The range is the nucleic-acid region over which the sum of Rsequence(L) is taken. If the range is larger than the binding site, the Rsequence(L)fluctuations outside the site will cancel each other on the average. On the other hand, if the range is too small information content will be lost. That is, one must be sure not to delete part of the site.
Determining the range of a site is difficult because experimental methods such as deletion analysis, chemical protection or footprinting, do not define the exact region contacted. It is dangerous to judge the range by eye from the sequences themselves or the Rsequence(L) curves derived from a small sequence collection (note that some positions of Fig. 1c show the same information content as the 1-bit valley).

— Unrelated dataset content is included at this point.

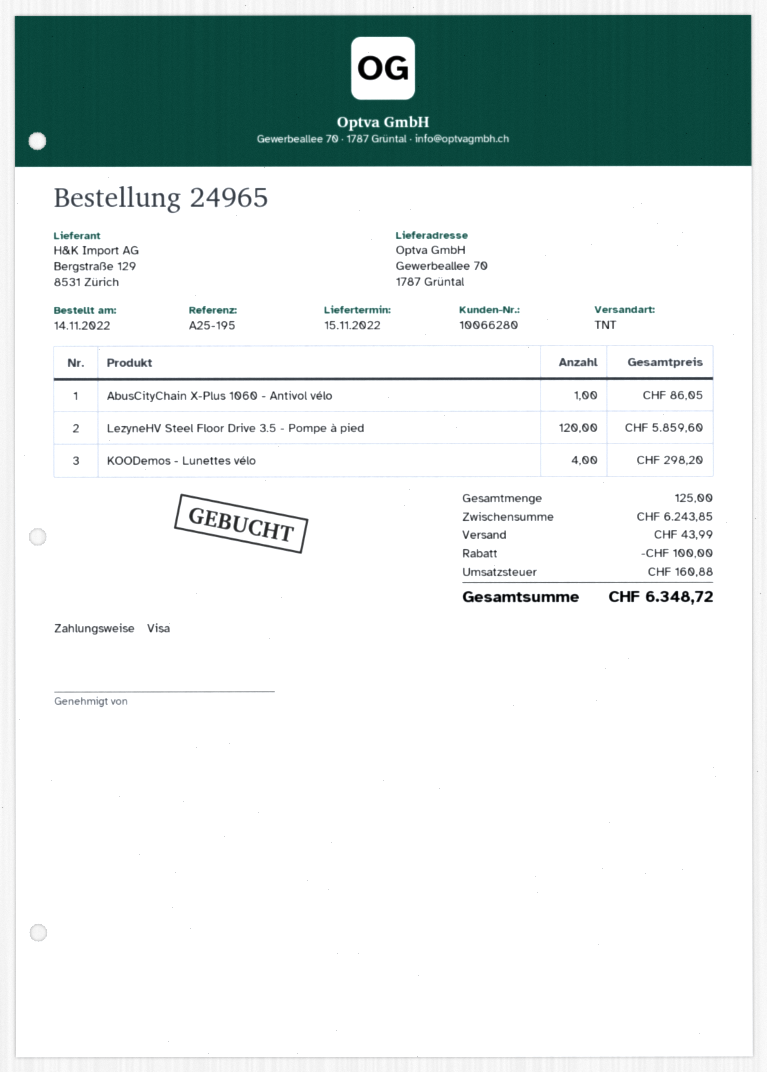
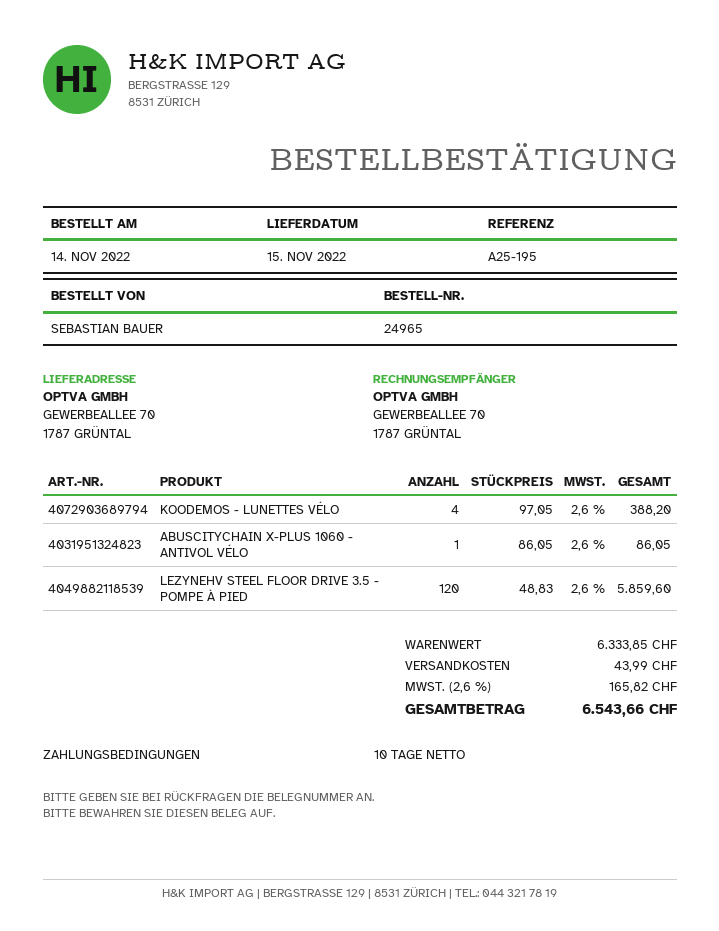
KOODemos - Lunettes vélo: 4 for 298.20 -> 4 for 388.20
subtotal: 6243.85 -> 6333.85
discount: 100.00 -> none
tax: 160.88 -> 165.82
total: 6348.72 -> 6543.66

To avoid these difficulties, we have added 5 bases to both sides of the largest range suggested by experimental data. Consequently, the results will be more variable than they may have been, but it is unlikely that part of a site will be lost. On the average the background will be cancelled, although in specific cases it may not be. In the cases where two sites are adjacent, we extend the range to just before the point of overlap. If adjacent sites do interpenetrate, then some of the information content is lost.
When it is likely that a site is symmetrical, both the sequence and its complement are used in the analysis. This doubles the number of sequences available, and refines the answer. If we had arbitrarily chosen an orientation for each sequence we might have biased the results.